In theory you could potentially get away with using only the global inbox as your one and only database but there’s really no benefit to this (I’d argue that if you wanted to attempt a 1-databse workflow you’d be best to create a single user-created database and attempt it that way. But this ultimately gets into an active debate regarding how many databases is appropriate:

Personally, I see the global inbox as simply a staging area – incoming files go to the global inbox so I can capture things throughout the day without having to devote a lot of time to thinking about where it belongs while I’m in the moment. Then I take time to move things to the appropriate database’s inbox, and from there I sort it to the appropriate group (or let the AI sort it for me, depending on the situation).

I generally like to have NOTHING live permanently in the Global Inbox, and this is a strategy too can use regardless of how many databases you use, whether you choose to create only one single database, or many more focused databases.

The advantage to not living entirely in the Global Inbox is that it is relatively easy to duplicate a database and try new organizational schemes out in a non-destructive way, or retrieve a database from a backup should something go awry. While the Global Inbox database is backed up along with the rest of your system (Assuming you have a backup!) it’s nestled way in the library/application support nether regions and is thus bit more cumbersome to track down and restore. A user-created database lives where you want it to.

Hope this helps!

†Not transportable as a database file – it CAN, however, be synced using DEVONthink’s built in sync functionality.
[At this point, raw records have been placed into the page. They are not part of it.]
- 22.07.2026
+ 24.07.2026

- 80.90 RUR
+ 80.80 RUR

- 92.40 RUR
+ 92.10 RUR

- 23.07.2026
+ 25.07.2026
*Except for directly in cloud-synced folders. If you want to sync database contents between computers or with iOS you use the Sync function built into DEVONthink. You cannot sync a database by storing the .dtBase2 file in a cloud folder.

ˆa common workflow for me is to scan a document with my phone using Scanner Pro, and import it into DEVONthink To Go, and in many cases this import process defaults to the global inbox

martinrice1 · March 19, 2017, 3:46pm

Scott, thanks for this in depth statement about the global inbox vs individual databases. It explains a lot for me and makes a great deal of sense.
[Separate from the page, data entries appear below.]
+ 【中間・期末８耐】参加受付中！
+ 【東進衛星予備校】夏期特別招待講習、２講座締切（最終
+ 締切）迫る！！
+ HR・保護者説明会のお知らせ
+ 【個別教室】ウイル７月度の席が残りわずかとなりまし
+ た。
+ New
In a certain sense, it will be easy for me to create a database organizational scheme given that the 1600 + items that I imported from Evernote are nicely organized into groups already and I can divide these groups up logically into some different databases.

But before I begin, I’ll take a look at those links you included about database organization.

I understand exactly what you mean when you explain how you use the global inbox. Both in OneNote and Evernote I had a notebook named inbox that I’d throw everything into over the course of the day and then later distribute the items to the appropriate notebooks.

Again, thanks for this clarification about the global inbox. I appreciate the time you took to put it together.

scottlougheed · March 20, 2017, 12:50pm

Glad my post helped!

Picking how many databases to use is a very personal choice that depends a great deal on how you work and the type of data you work with.

One major consideration is that the AI/See Also/Auto Classify features only work within the same database, and not across databases.

I think organization and retrieval is really the major consideration when thinking about number of databases. There are a couple main considerations related to this:

False positives in the See Also feature (that is – items that the AI thinks are related but aren’t related according to you. This can happen if you have a lot of material that is unrelated by which might use the same words)
Mis-classification in auto-classify (auto classify either puts something in the wrong place according to you, or is unable to classify because it cannot identify a clearcut group to send the file to. This is both an issue of the overall relatedness of your database, as well as your chosen classification scheme – that is, this issue can just as easily arise in a small but badly organized database.)
False positives or difficult to parse search results (while the number and relevance of search results is, of course, also a product of your query, having a lot of files of questionable relatedness together can muddy results, especially if you are using a fairly vague query.) (also worth noting that the big ⌘-shift-f search window sill search all open databases (if you so choose, and is the default), so you CAN perform manual searches across all databases).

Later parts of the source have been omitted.